■ Task to carry out: Starting at the line below holding "-11,21 +11,21 @@" and stopping at the line holding "3px solid #4c1d95; border-radius: 7px;", print every line exactly, both ends included, and leave the rest out.

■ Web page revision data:

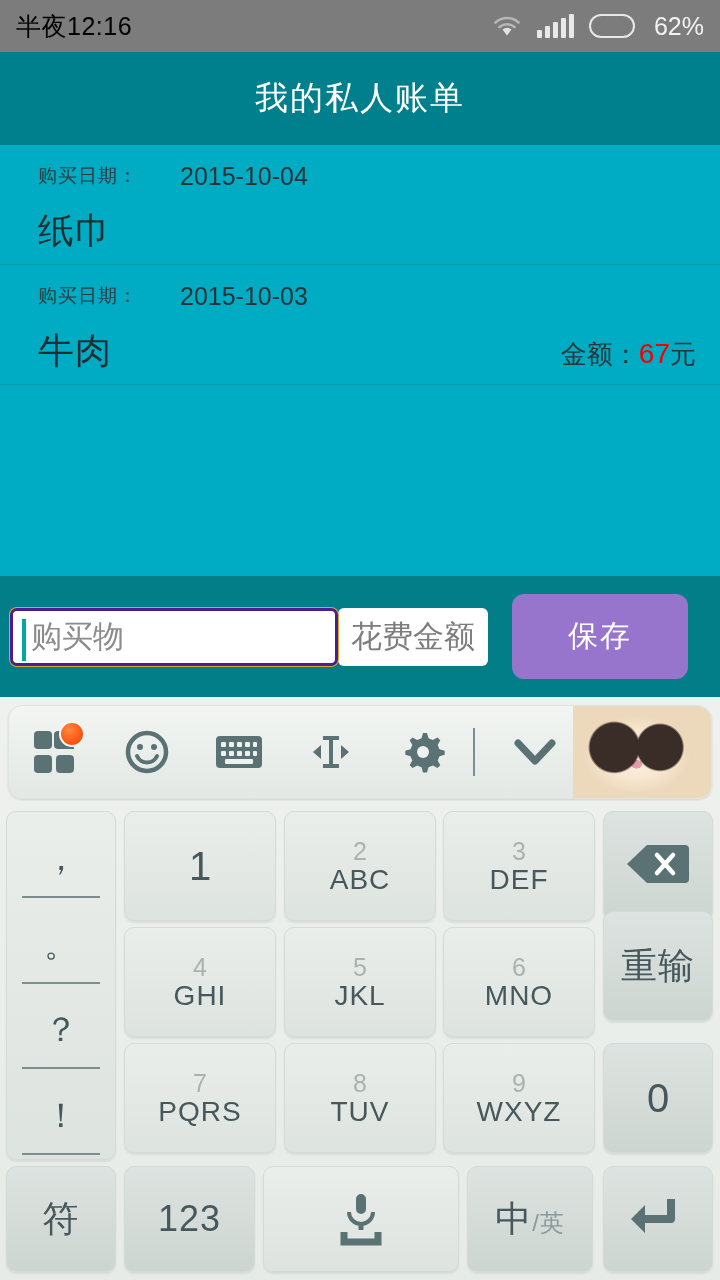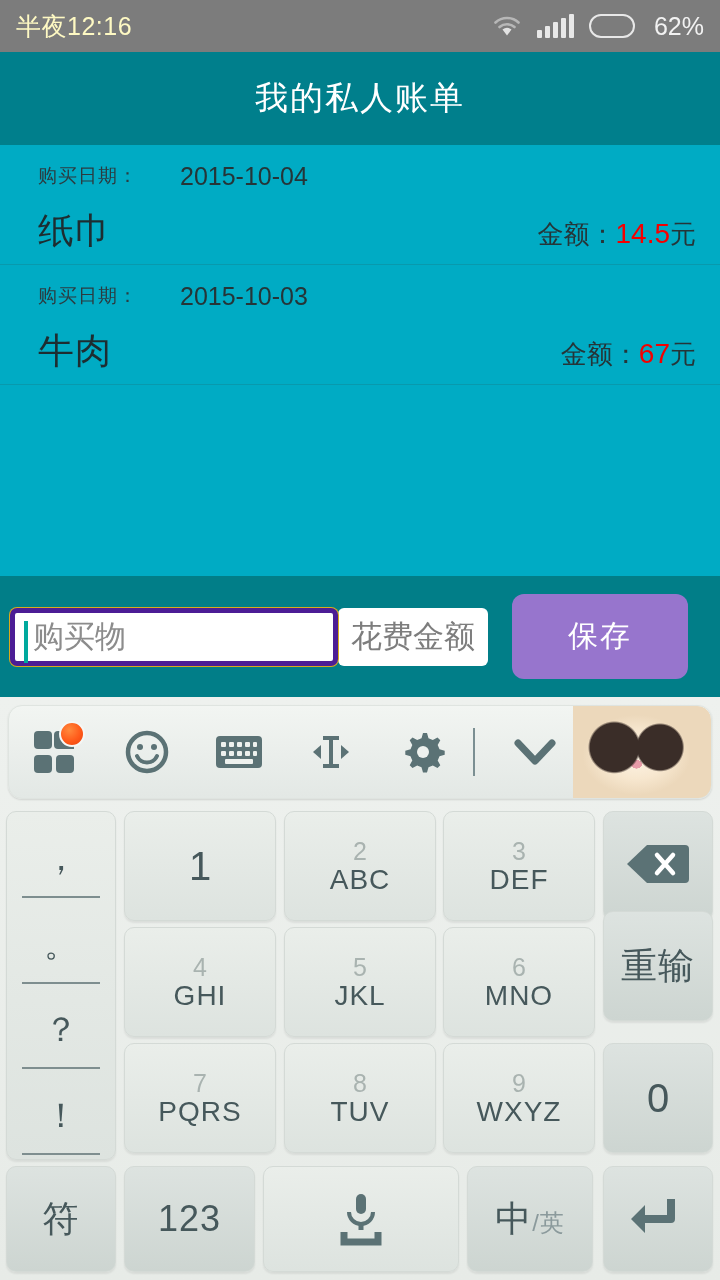--- a/index.html
+++ b/index.html
@@ -11,21 +11,21 @@
   }
   .screen { position: relative; width: 720px; height: 1280px; }
 
   
   .statusbar {
     position: absolute; top: 0; left: 0; width: 720px; height: 52px;
     background: #7c7c7c;
     display: flex; align-items: center; justify-content: space-between;
     padding: 0 16px;
   }
-  .status-clock { color: #fef9c3; font-size: 25px; letter-spacing: .5px; }
+  .status-clock { color: #000000; font-size: 25px; letter-spacing: .5px; }
   .status-right { display: flex; align-items: center; gap: 15px; }
   .icon-wifi { width: 30px; height: 24px; position: relative; display: block; }
   .icon-wifi svg { display: block; }
   .icon-signal { display: flex; align-items: flex-end; gap: 3px; height: 24px; }
   .icon-signal i { display: block; width: 5px; background: #e8e8e8; border-radius: 1px; }
   .icon-signal i:nth-child(1) { height: 8px; }
   .icon-signal i:nth-child(2) { height: 12px; }
   .icon-signal i:nth-child(3) { height: 16px; }
   .icon-signal i:nth-child(4) { height: 20px; }
   .icon-signal i:nth-child(5) { height: 24px; }
@@ -66,21 +66,21 @@
   .bill-amount .unit { color: #253538; }
 
   
   .inputbar {
     position: absolute; top: 576px; left: 0; width: 720px; height: 121px;
     background: #017e88;
     display: flex; align-items: center; padding: 0 10px;
   }
   .field-item {
     position: relative; width: 328px; height: 58px; background: #ffffff;
-    border: 5px solid #4c1d95; border-radius: 7px;
+    border: 3px solid #4c1d95; border-radius: 7px;
     display: flex; align-items: center; padding-left: 12px;
     box-shadow: 0 0 0 1px #d8ab1c;
   }
   .field-item .caret {
     position: absolute; left: 9px; top: 8px; width: 4px; height: 42px; background: #00a99d;
   }
   .field-item .ph { color: #8c8c8c; font-size: 31px; padding-left: 6px; }
   .field-amount {
     width: 150px; height: 58px; background: #ffffff; border-radius: 6px;
     display: flex; align-items: center; justify-content: center; 
@@ -190,21 +190,20 @@
 
   <div class="list">
 
     <div class="bill-row">
       <div class="bill-top">
         <span class="bill-label">购买日期：</span>
         <span class="bill-date">2015-10-04</span>
       </div>
       <div class="bill-bottom">
         <span class="bill-name">纸巾</span>
-        <span class="bill-amount"><span>金额：</span><span class="num">14.5</span><span class="unit">元</span></span>
       </div>
     </div>
 
     <div class="bill-row">
       <div class="bill-top">
         <span class="bill-label">购买日期：</span>
         <span class="bill-date">2015-10-03</span>
       </div>
       <div class="bill-bottom">
         <span class="bill-name">牛肉</span>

■ Exercise response:
@@ -11,21 +11,21 @@
   }
   .screen { position: relative; width: 720px; height: 1280px; }
 
   
   .statusbar {
     position: absolute; top: 0; left: 0; width: 720px; height: 52px;
     background: #7c7c7c;
     display: flex; align-items: center; justify-content: space-between;
     padding: 0 16px;
   }
-  .status-clock { color: #fef9c3; font-size: 25px; letter-spacing: .5px; }
+  .status-clock { color: #000000; font-size: 25px; letter-spacing: .5px; }
   .status-right { display: flex; align-items: center; gap: 15px; }
   .icon-wifi { width: 30px; height: 24px; position: relative; display: block; }
   .icon-wifi svg { display: block; }
   .icon-signal { display: flex; align-items: flex-end; gap: 3px; height: 24px; }
   .icon-signal i { display: block; width: 5px; background: #e8e8e8; border-radius: 1px; }
   .icon-signal i:nth-child(1) { height: 8px; }
   .icon-signal i:nth-child(2) { height: 12px; }
   .icon-signal i:nth-child(3) { height: 16px; }
   .icon-signal i:nth-child(4) { height: 20px; }
   .icon-signal i:nth-child(5) { height: 24px; }
@@ -66,21 +66,21 @@
   .bill-amount .unit { color: #253538; }
 
   
   .inputbar {
     position: absolute; top: 576px; left: 0; width: 720px; height: 121px;
     background: #017e88;
     display: flex; align-items: center; padding: 0 10px;
   }
   .field-item {
     position: relative; width: 328px; height: 58px; background: #ffffff;
-    border: 5px solid #4c1d95; border-radius: 7px;
+    border: 3px solid #4c1d95; border-radius: 7px;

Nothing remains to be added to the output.